Extracted data:
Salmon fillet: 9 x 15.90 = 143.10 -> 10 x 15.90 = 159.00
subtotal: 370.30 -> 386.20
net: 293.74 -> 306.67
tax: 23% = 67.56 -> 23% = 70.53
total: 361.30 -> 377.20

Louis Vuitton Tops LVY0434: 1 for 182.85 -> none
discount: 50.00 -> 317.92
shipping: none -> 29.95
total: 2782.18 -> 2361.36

...

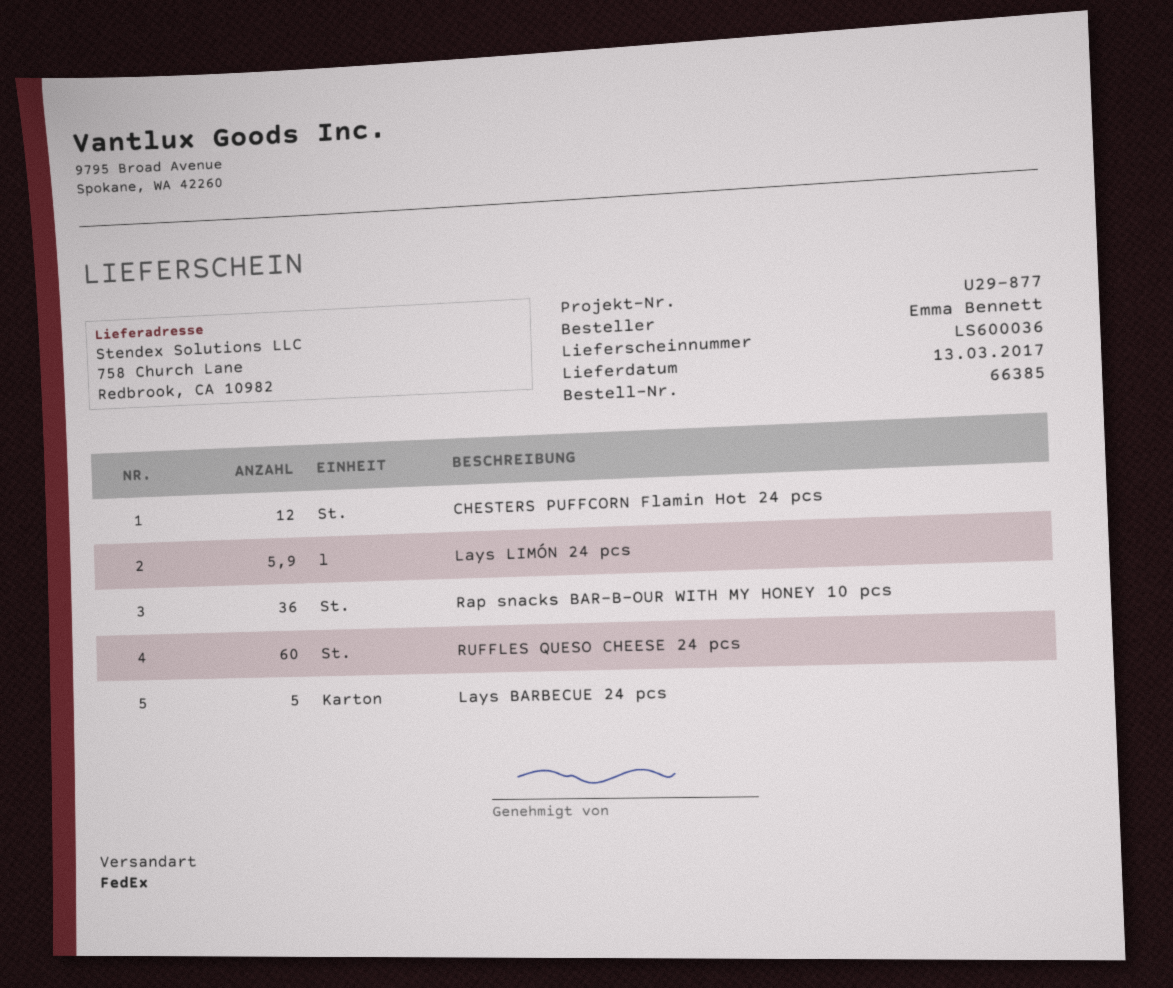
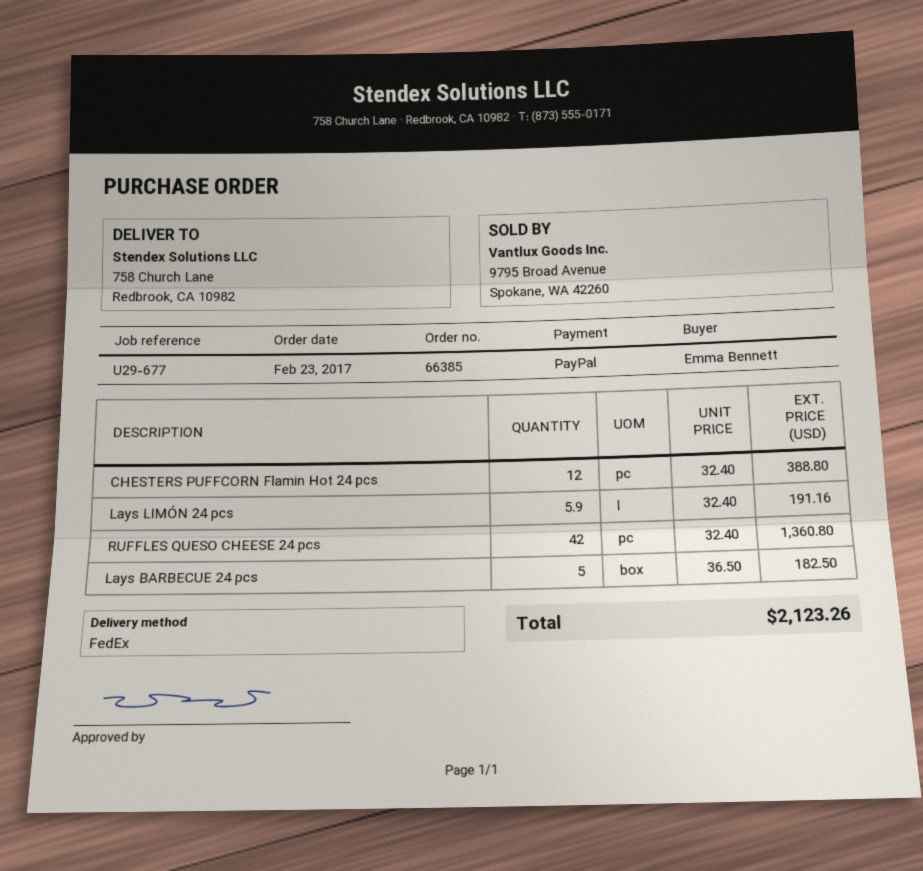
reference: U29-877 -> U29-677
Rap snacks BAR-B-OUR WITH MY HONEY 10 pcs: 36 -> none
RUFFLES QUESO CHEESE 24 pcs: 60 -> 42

---

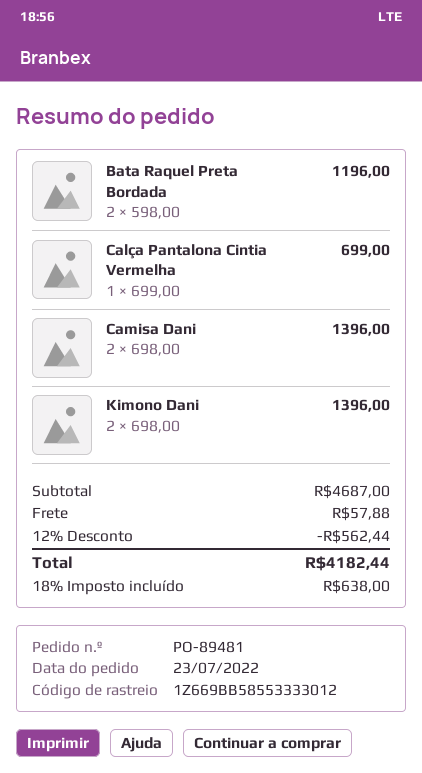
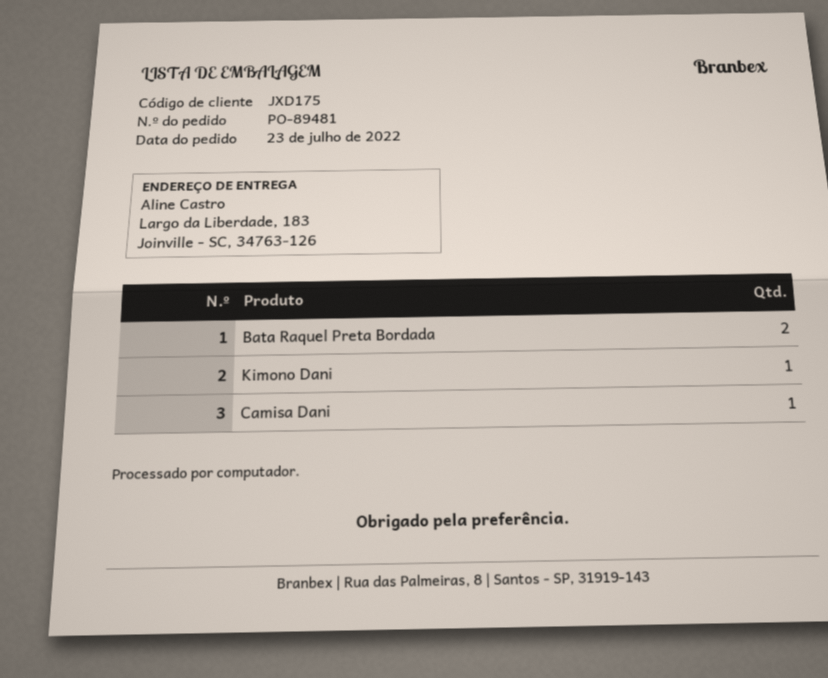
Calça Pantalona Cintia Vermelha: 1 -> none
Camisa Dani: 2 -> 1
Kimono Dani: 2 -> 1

What the task asks:
Looking back over the data above, restate word for word the lines that begin at the line with "Salmon fillet: 9" and end at the line with "total: 2782.18 -> 2361.36", inclusive.

Exercise output:
Salmon fillet: 9 x 15.90 = 143.10 -> 10 x 15.90 = 159.00
subtotal: 370.30 -> 386.20
net: 293.74 -> 306.67
tax: 23% = 67.56 -> 23% = 70.53
total: 361.30 -> 377.20

Louis Vuitton Tops LVY0434: 1 for 182.85 -> none
discount: 50.00 -> 317.92
shipping: none -> 29.95
total: 2782.18 -> 2361.36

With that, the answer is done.